Management should approach customer retention strategically. Superior customer service cannot be deemed an accident or some random act of some employees sometimes. It has to be consistently delivered corporate wide to all customers by all employees. In other words, customer retention cannot be just an idea, a wish, or vision or mission. It should be designed as a system that is easy to learn, maintain, transfer, repeat, expand, and replicate.

Incentives of managers and rank and file should be strongly linked to customer satisfaction and to the quality and speed of service. Include customer satisfaction in the performance appraisal and management reports. Employees should be trained to be multi-skilled and empowered to satisfy the customer and assist co-workers when necessary. Turf mentality and interdepartmental strife should be eradicated. Cross-functional teams should be organized to deliver total customer satisfaction. Enable and encourage your sales force to cross-sell all the company's products and services.

Information, especially about customers, should be shared across departments to speed up service and cut bureaucracy. Use information technology as an enabler to dramatically cut processing and waiting times. Develop knowledge workers who would their heads rather than money. Activities and processes whenever possible should be done concurrently or in parallel rather than in sequence. Create one-stop shops where customer's needs can be met completely without hand-offs. Observe, manage, and enhance all "moments of truth" or occasions in which the company or its employees directly interaction with potential or actual customers.

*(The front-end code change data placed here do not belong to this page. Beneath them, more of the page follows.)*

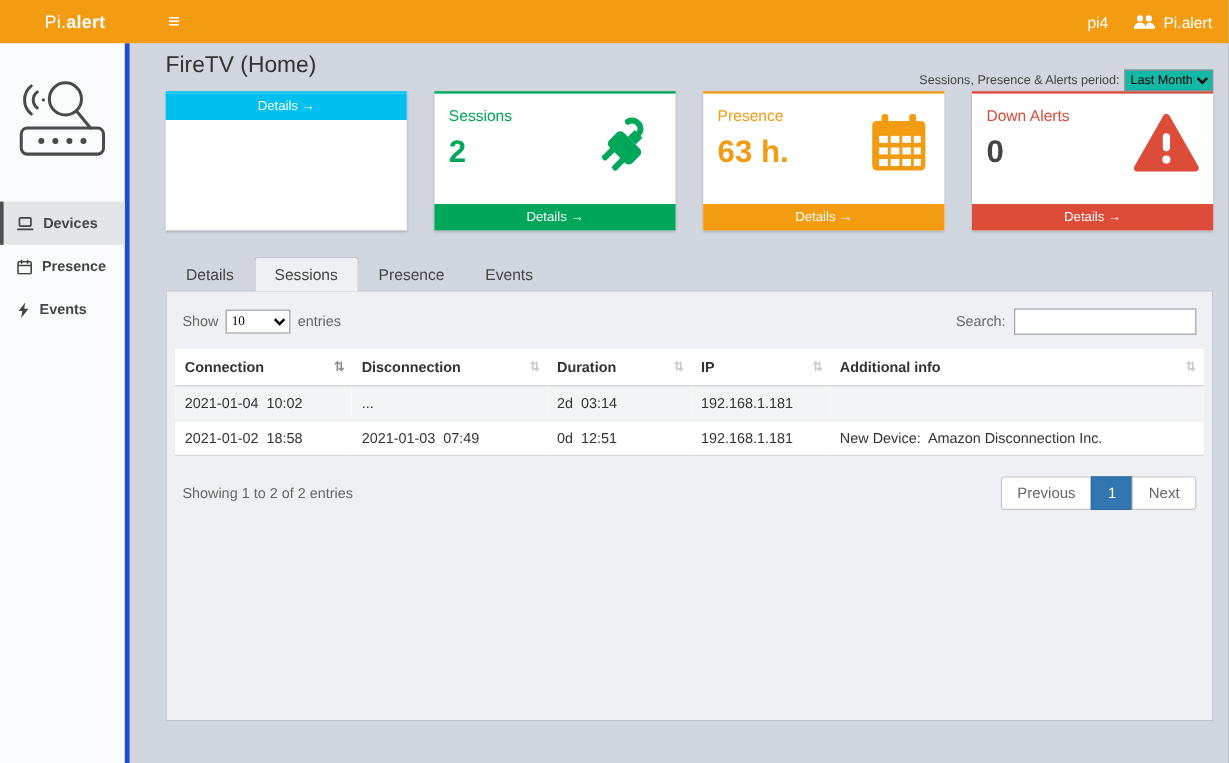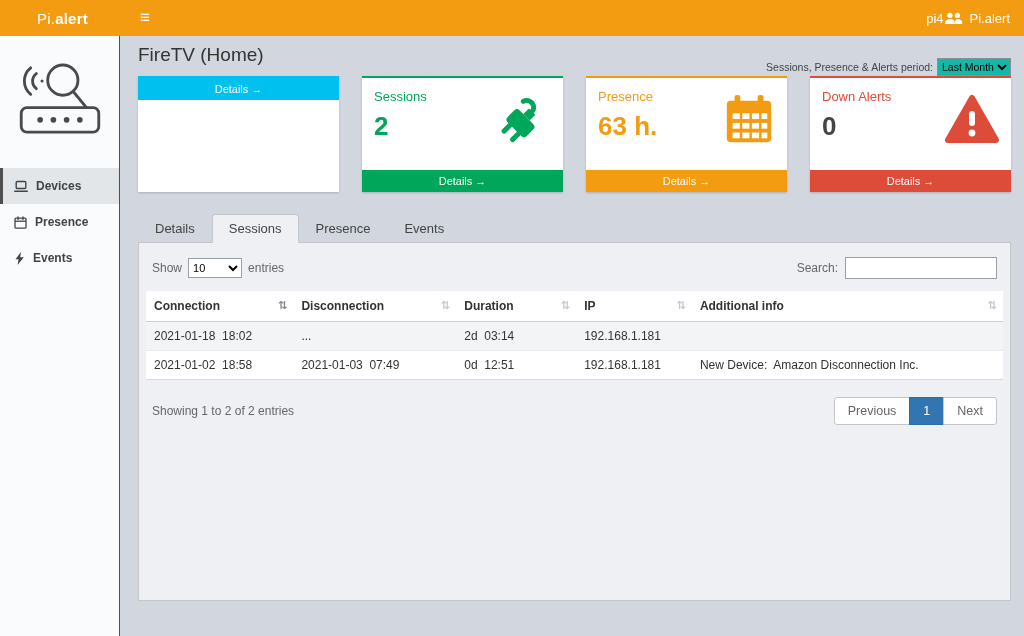"pi4" .nav-right { gap: none -> 20px }
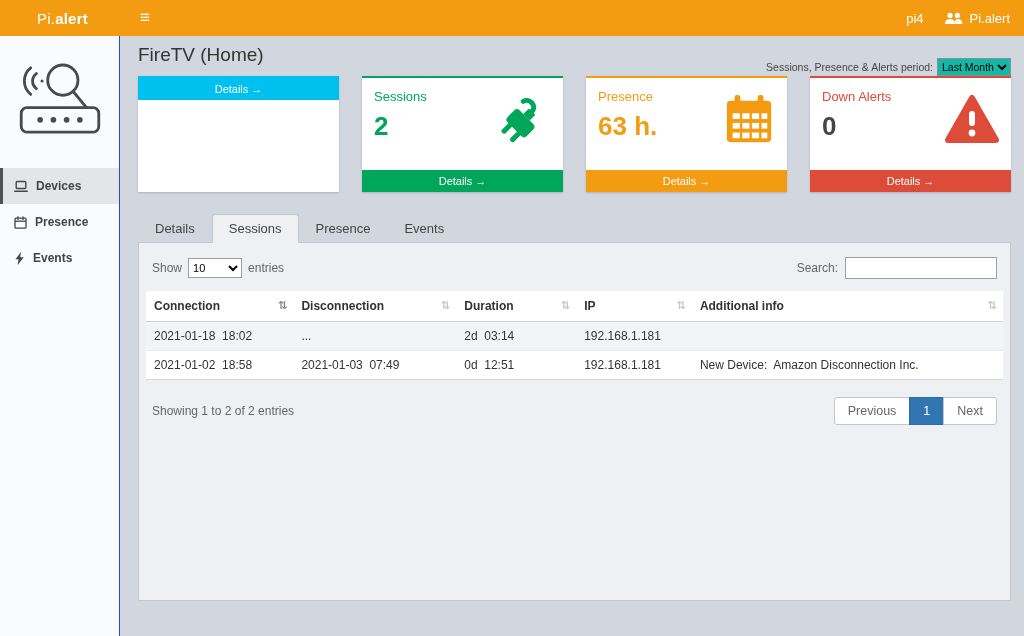"Devices" .sidebar { border-right: 1px solid #1d4ed8 -> 4px solid #1d4ed8; width: 120px -> 108px }
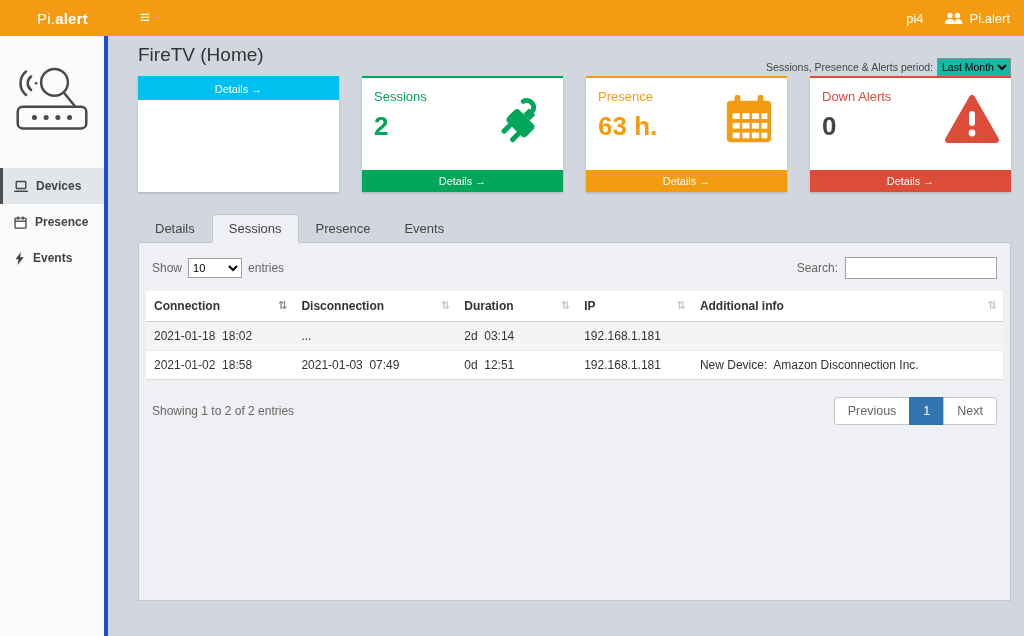"10" .controls select { font-family: none -> Liberation Serif, serif }
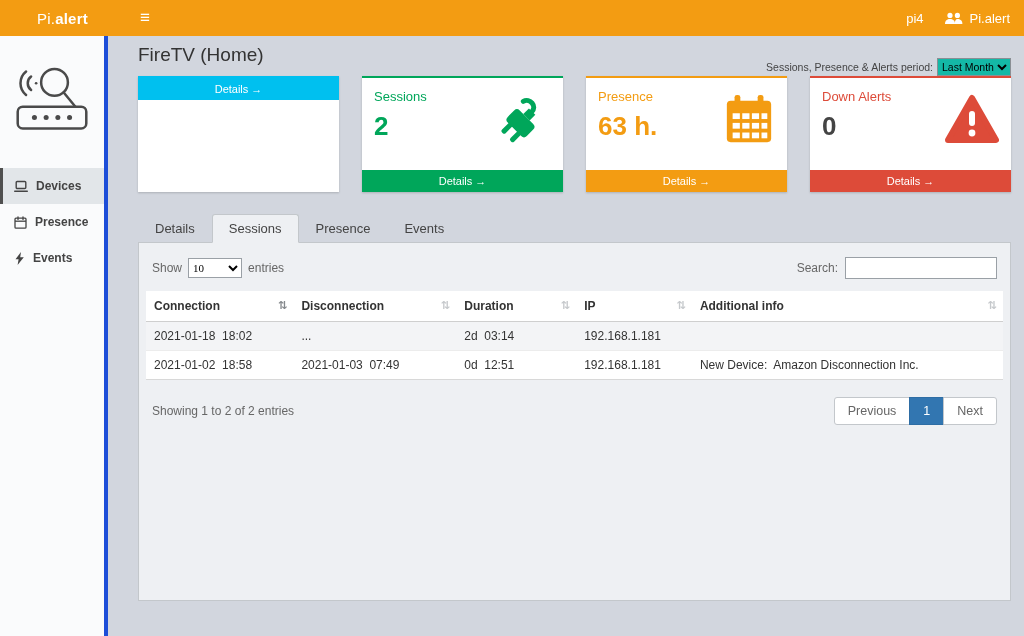"2021-01-18 18:02" td { text: 2021-01-18  18:02 -> 2021-01-04  10:02 }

Formulate policies that take customer convenience into account, and not your employees' convenience. Align all policies to customer satisfaction, especially those that affect the customer ordering process. Extend office hours as long as possible. Entertain complaints as helpful suggestions from customers. Consider every customer complaint or problem as an opportunity to improve. Do things directly to cut unnecessary steps. Get materials and services from the source rather than middlemen to cut costs and delivery times.

In addition to direct sourcing, do direct marketing, rather than mass marketing, to specific customers segments with specific needs. Mass customize, rather than mass produce, your services. Develop an organization that is fluid, flexible, ready to adapt and change according to the customers requirements and competitive environment --- like water quickly taking the shape of its container. Harness all resources and reinvent your organization into a customer-driven one.

Finally, always assume that everyday, you are about to lose all existing, and long-term customers and let everybody strive to do everything possible to stop them from leaving and switching to your competitors. In other words, treat and serve existing customers like new customers, that is, excitedly and delightfully. Better yet, treat every customer as if he or she is your only customer.

Customer retention will be the key to survival during an economic crisis – whether domestic or global. As sales dip and volumes dangerously approach break even points, companies are fighting to retain market shares in a pie that has shrunk and will continue to shrink. Traditional and conventional marketing ploys to attract customers like discounts, promotional give-aways, and advertising, would be insufficient to retain customer loyalty. Only superior and total quality customer service will yield results.